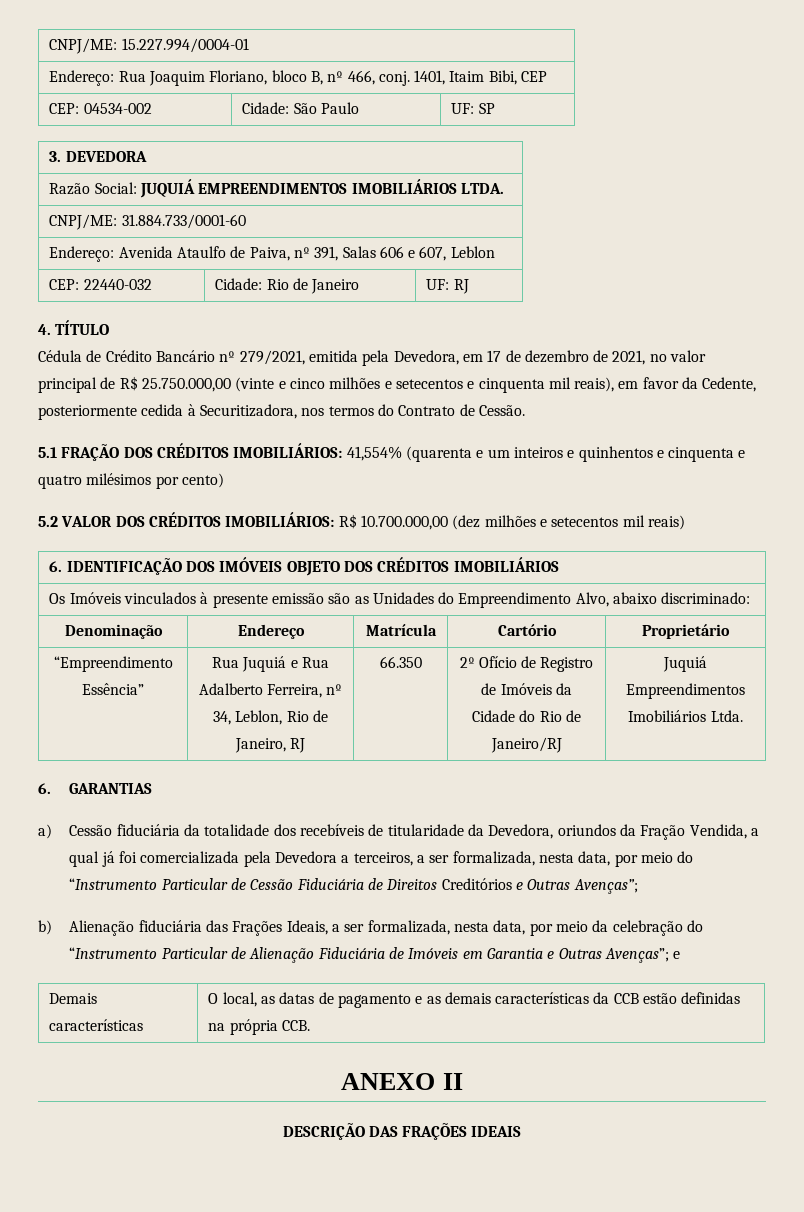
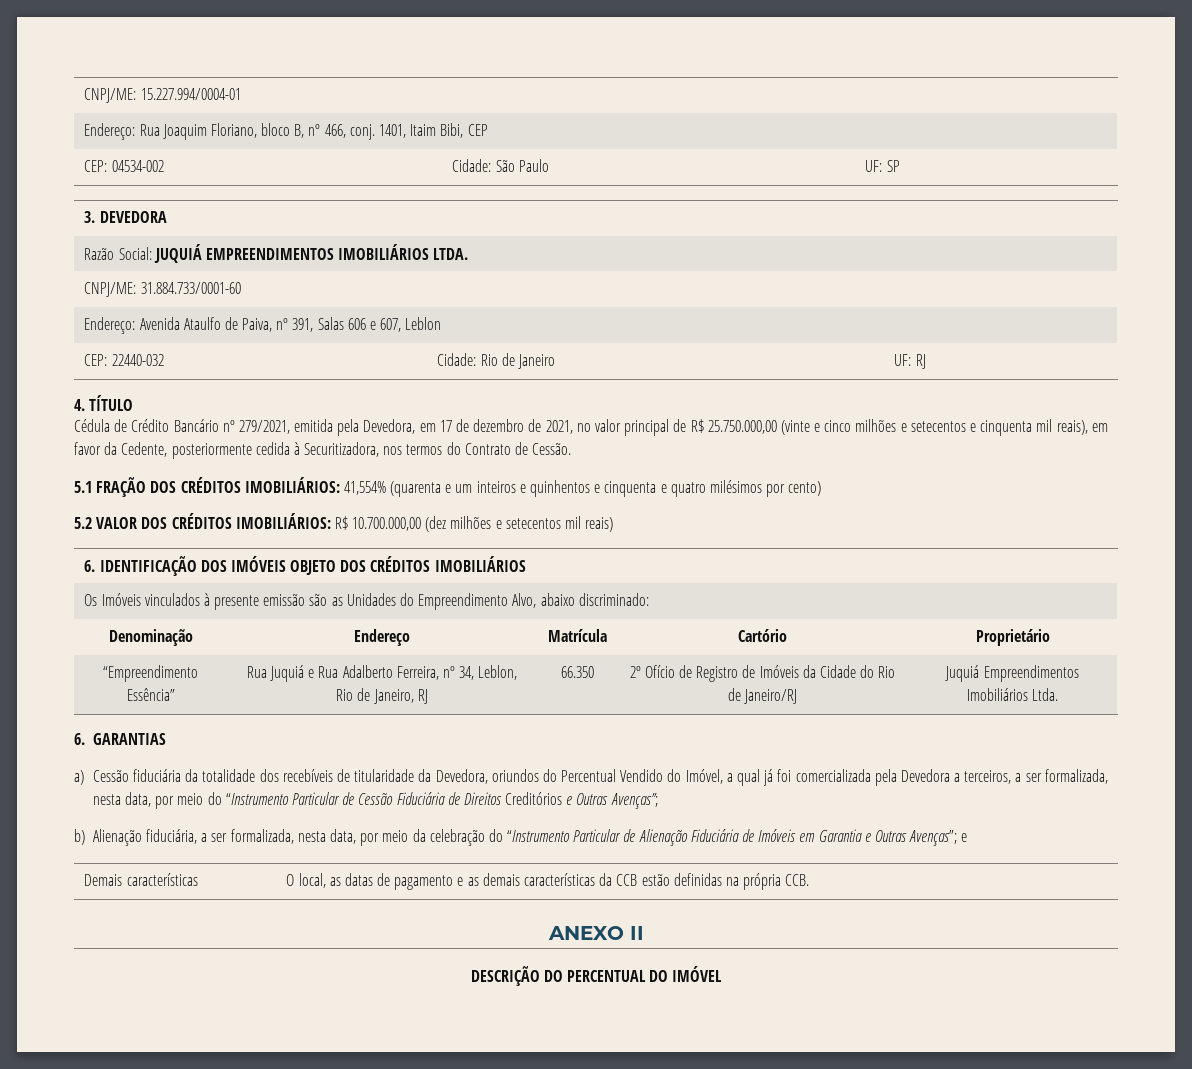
- a) Cessão fiduciária da totalidade dos recebíveis de titularidade da Devedora, oriundos da Fração Vendida, a qual já foi comercializada pela Devedora a terceiros, a ser formalizada, nesta data, por meio do “Instrumento Particular de Cessão Fiduciária de Direitos Creditórios e Outras Avenças”;
+ a) Cessão fiduciária da totalidade dos recebíveis de titularidade da Devedora, oriundos do Percentual Vendido do Imóvel, a qual já foi comercializada pela Devedora a terceiros, a ser formalizada, nesta data, por meio do “Instrumento Particular de Cessão Fiduciária de Direitos Creditórios e Outras Avenças”;
- b) Alienação fiduciária das Frações Ideais, a ser formalizada, nesta data, por meio da celebração do “Instrumento Particular de Alienação Fiduciária de Imóveis em Garantia e Outras Avenças”; e
+ b) Alienação fiduciária, a ser formalizada, nesta data, por meio da celebração do “Instrumento Particular de Alienação Fiduciária de Imóveis em Garantia e Outras Avenças”; e
- DESCRIÇÃO DAS FRAÇÕES IDEAIS
+ DESCRIÇÃO DO PERCENTUAL DO IMÓVEL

_YOUR INSTRUCTIONS_. Please set down each line of the data above exactly as written, without the pictures.

_ANSWER TO THE PROBLEM_.
- a) Cessão fiduciária da totalidade dos recebíveis de titularidade da Devedora, oriundos da Fração Vendida, a qual já foi comercializada pela Devedora a terceiros, a ser formalizada, nesta data, por meio do “Instrumento Particular de Cessão Fiduciária de Direitos Creditórios e Outras Avenças”;
+ a) Cessão fiduciária da totalidade dos recebíveis de titularidade da Devedora, oriundos do Percentual Vendido do Imóvel, a qual já foi comercializada pela Devedora a terceiros, a ser formalizada, nesta data, por meio do “Instrumento Particular de Cessão Fiduciária de Direitos Creditórios e Outras Avenças”;
- b) Alienação fiduciária das Frações Ideais, a ser formalizada, nesta data, por meio da celebração do “Instrumento Particular de Alienação Fiduciária de Imóveis em Garantia e Outras Avenças”; e
+ b) Alienação fiduciária, a ser formalizada, nesta data, por meio da celebração do “Instrumento Particular de Alienação Fiduciária de Imóveis em Garantia e Outras Avenças”; e
- DESCRIÇÃO DAS FRAÇÕES IDEAIS
+ DESCRIÇÃO DO PERCENTUAL DO IMÓVEL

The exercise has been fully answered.